Da una storia vera, l’omicidio nel 1906 dell’architetto Stanford White, progettista del Madison Square Garden, da parte di un marito tradito, storia già trasposta per lo schermo nel 1955 da Richard Fleischer (L’altalena di velluto rosso), Claude Chabrol trae l’ennesimo gioiello che va a far compagnia ai tanti altri di una carriera lunghissima (molto simile a quella di Woody Allen in termini di prolificità…).

Da La commedia del potere, il malcostume dell’alta finanza smascherato da un inflessibile magistrato donna, a L’innocenza del peccato, altro malcostume che si annida esattamente dove è lecito aspettarsi che Chabrol lo vada a stanare, esattamente là dove alligna e si riproduce, cioè all’interno di due mondi alto-borghesi: ricco, colto, perverso, l’uno, all’interno del quale si muove Charles Saint-Denis (un misurato e bravissimo Paul Gaudens), scrittore di successo che ama la vita ritirata (in campagna…) ma senza beninteso rinunciare ai piaceri della carne, solo ricco e piuttosto formale l’altro, dove a fare il bello e il cattivo tempo è Paul Gaudens (un altrettanto bravissimo Benoît Magimel), rampollo di famiglia, ciocca con mèche sulla fronte, viziato senza essere vizioso.

A fare da detonatore tra i due mondi sarà Gabrielle (Ludivine Sagnier), giovane e assai bella “meteorina” in una TV locale.

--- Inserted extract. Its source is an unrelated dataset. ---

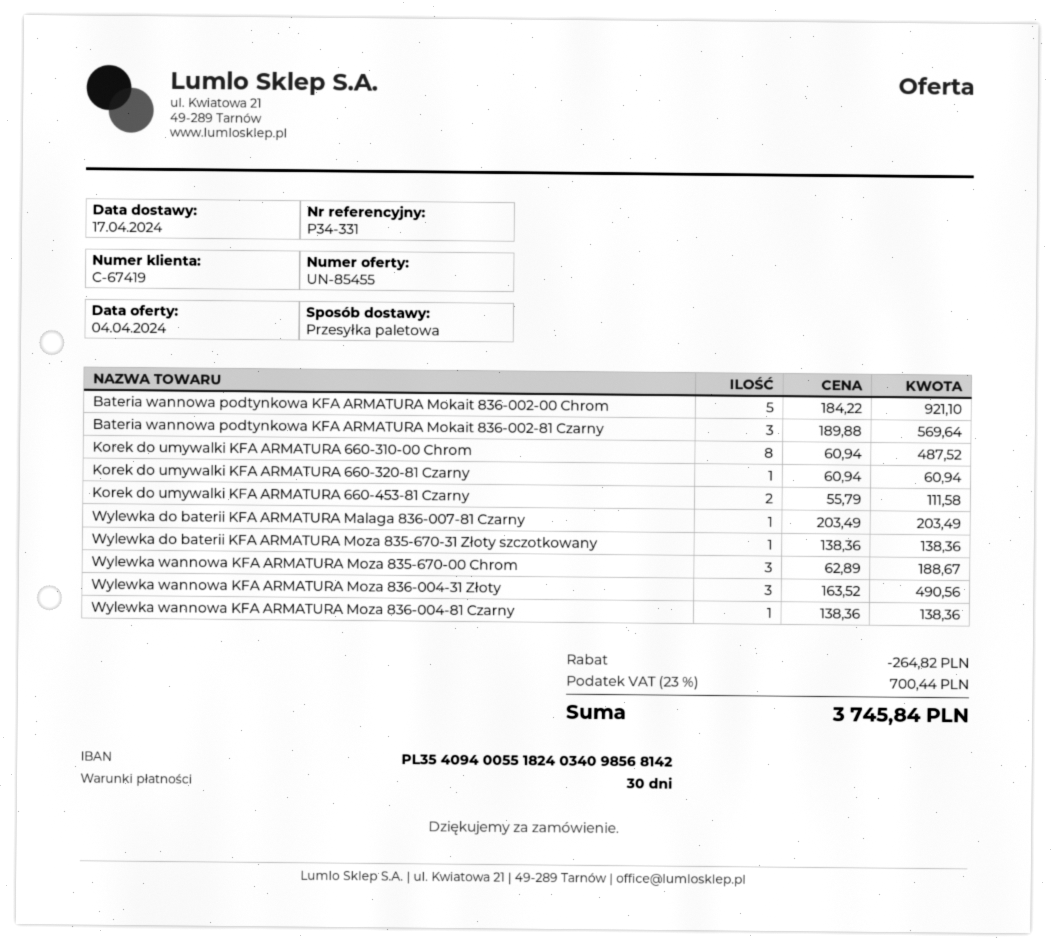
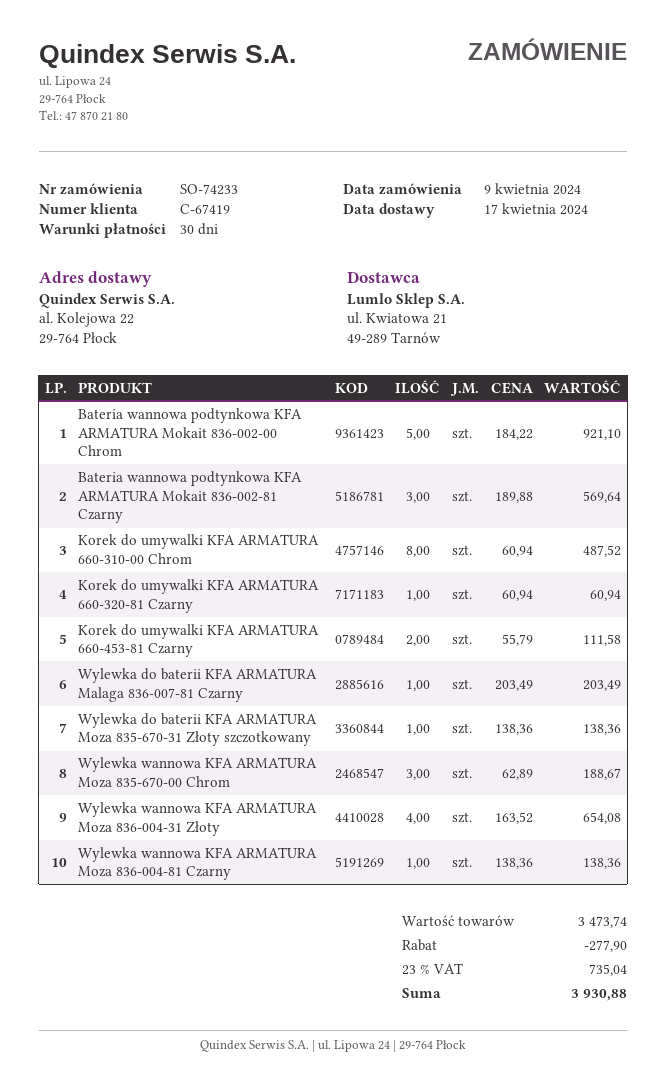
Wylewka wannowa KFA ARMATURA Moza 836-004-31 Złoty: 3 x 163.52 = 490.56 -> 4 x 163.52 = 654.08
discount: 264.82 -> 277.90
tax: 23% = 700.44 -> 23% = 735.04
total: 3745.84 -> 3930.88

Prima diventerà amante di Charles, che non esiterà più di tanto a farne un oggetto di puro consumo per sé e per i suoi amici, poi, scottata dal suo abbandono, convolerà a nozze con Paul che com’è lecito attendersi non stravede per il rivale in amore.

La tragedia, ampiamente annunciata, si presenterà puntualmente ma senza che Chabrol ceda di un millimetro alla semplice messa in scena del solito “ménage à trois”. Piuttosto è interessato alla vivisezione non soltanto dei due mondi che finiranno col collidere, ma anche a quello un po’ più defilato dove Gabrielle muove i suoi primi passi, quello cioè televisivo, anche questo con le sue magagne, le sue falsità, le sue finzioni.

A Chabrol va dato il merito di sapere schivare la trappola principale di una storia simile, quella cioè di cedere al morboso che è connaturato alla relazione tra il maturo Saint-Denise e la giovane Gabrielle preferendo al contrario declinare il tutto in chiave puramente allusiva e asciugando il più possibile la storia condendo il tutto con dialoghi affilati e perfetti.

Finale sulle tavole di un palcoscenico dove mentre si perpetua l’ennesima finzione, il titolo originale trova la sua incarnazione e dove forse tutto, condito da una lacrima, può ricominciare ad essere.